By dismissing the SLP, the Supreme Court upheld the High Court’s reasoning that:
- The DTAA overrides retrospective amendments,
- Payments for bandwidth and interconnectivity usage are not royalty, and
- No TDS liability arises under Section 195.
✅ Held
- Payments to non-resident telecom operators for bandwidth/interconnectivity services are not taxable as royalty under Section 9(1)(vi) or Article 12 of the India–Belgium DTAA.
- No obligation to deduct tax under Section 195.
- Finance Act, 2012 amendments cannot retrospectively amend or override the DTAA.
- The Department lacks jurisdiction to tax income from extra-territorial sources.

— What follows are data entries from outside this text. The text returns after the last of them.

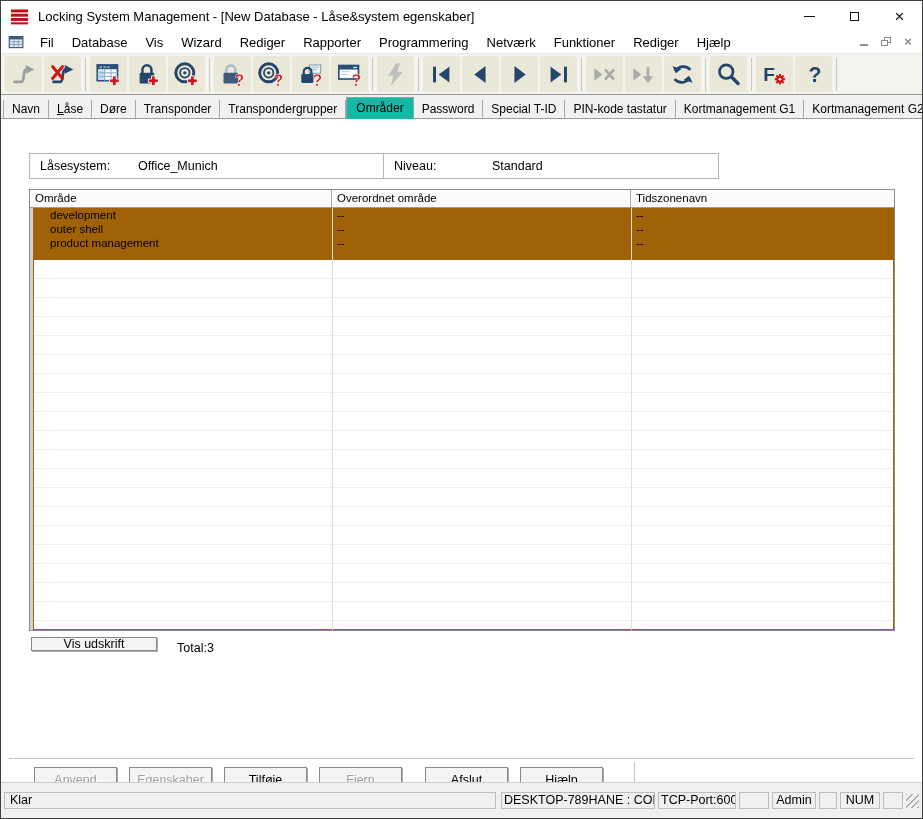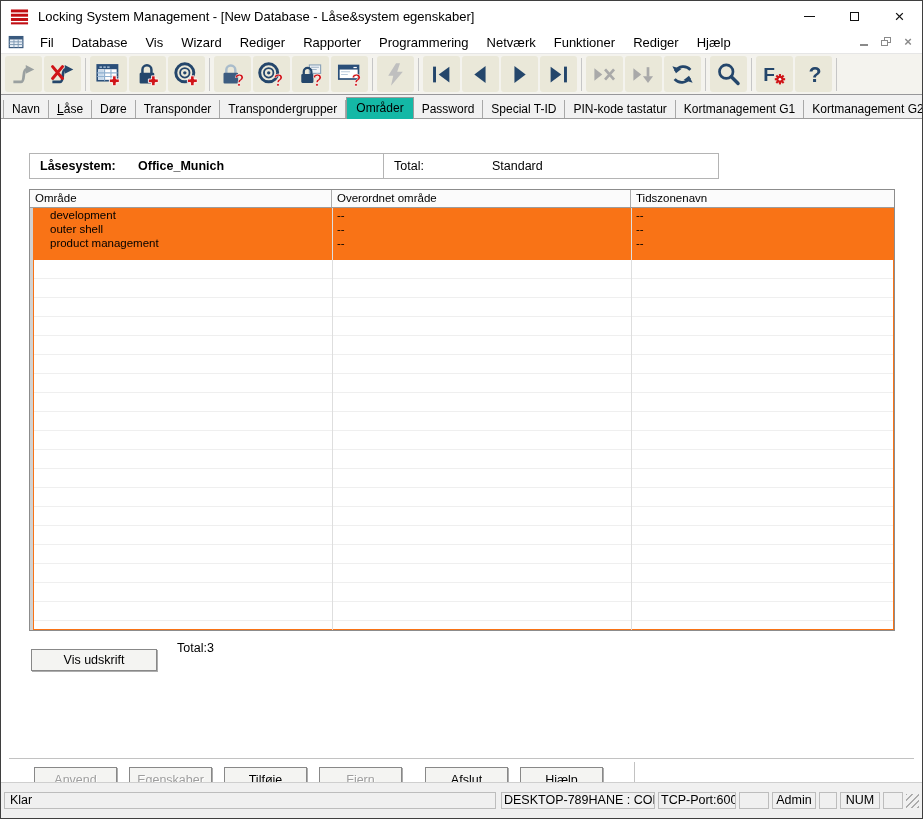"Låsesystem:" #fb-system { font-weight: bold -> none }
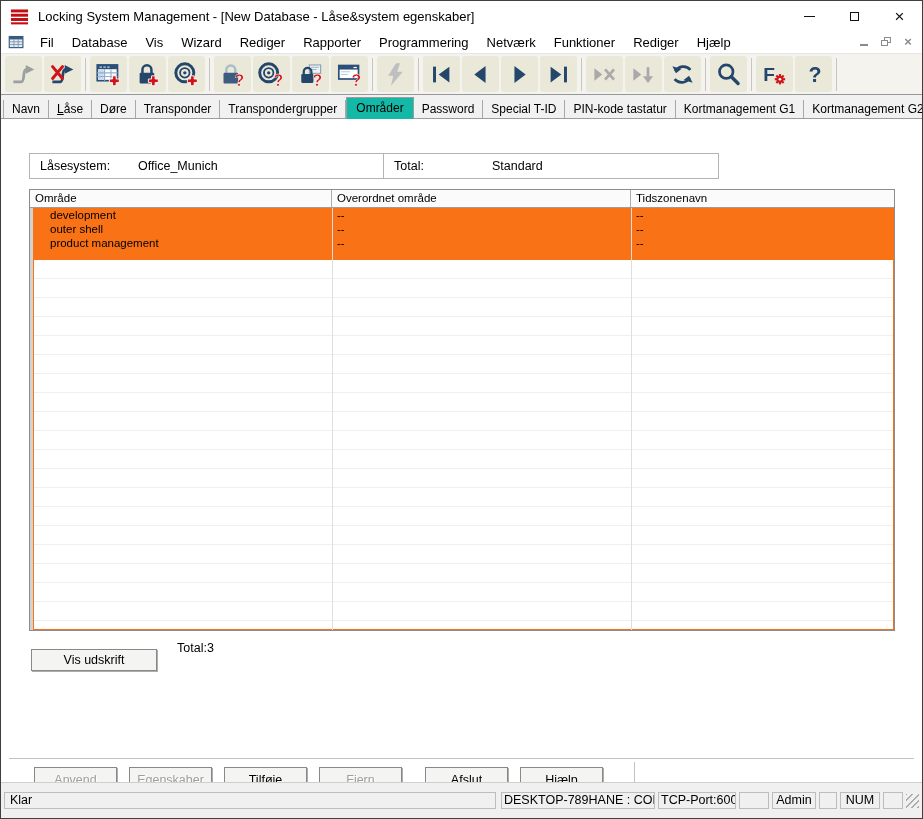"Total:" span.fb-label { text: Total -> Niveau }
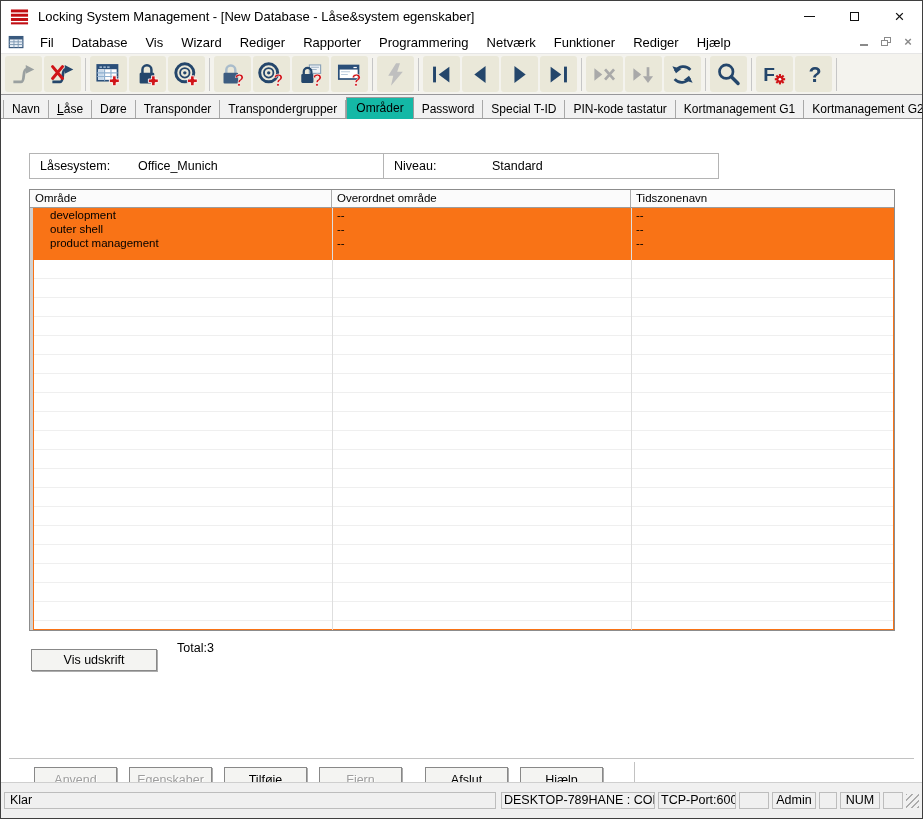"Område" .grid { background: #f97316 -> #a16207 }
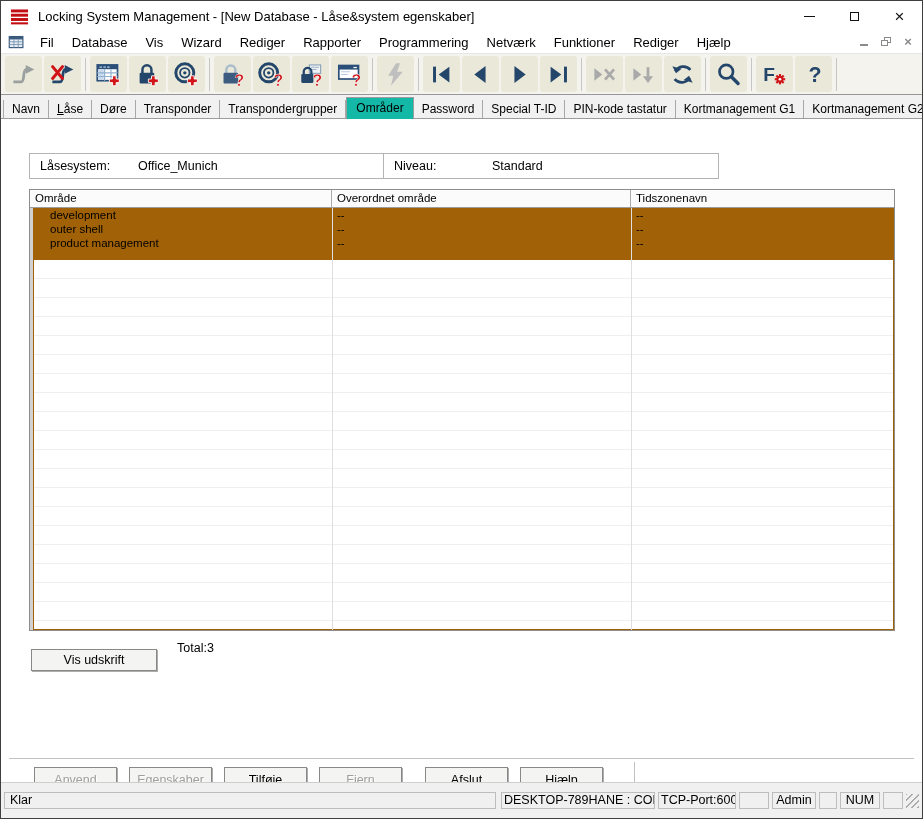"Vis udskrift" #btn-preview { height: 22px -> 14px; margin-top: 12px -> none }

- Supreme Court dismissed the Revenue’s SLP for delay and lack of merit.
💡 Key Takeaways
- DTAA Sovereignty:
A DTAA is a bilateral sovereign treaty; domestic amendments cannot unilaterally modify it. - Retrospective Amendments Not Binding on DTAAs:
The 2012 expansions of “royalty” under Section 9(1)(vi) do not apply to treaty cases. - No Tax on Extra-Territorial Income:
India has no jurisdiction to tax income arising entirely outside its borders. - No TDS Obligation:
If the income is not chargeable to tax, no withholding under Section 195 is required. - Consistency with Engineering Analysis (2021):
The decision aligns with SC jurisprudence that technical or infrastructure usage abroad does not constitute royalty.
🌐 Why This Case Matters
This ruling cements India’s international tax stance that payments for cross-border bandwidth or telecom capacity services are not taxable as royalty, reaffirming that treaty protection prevails over retrospective domestic amendments.
The judgment enhances legal certainty for telecom operators and multinational technology enterprises, ensuring India’s compliance with OECD-aligned principles on taxation of cross-border digital and telecom services.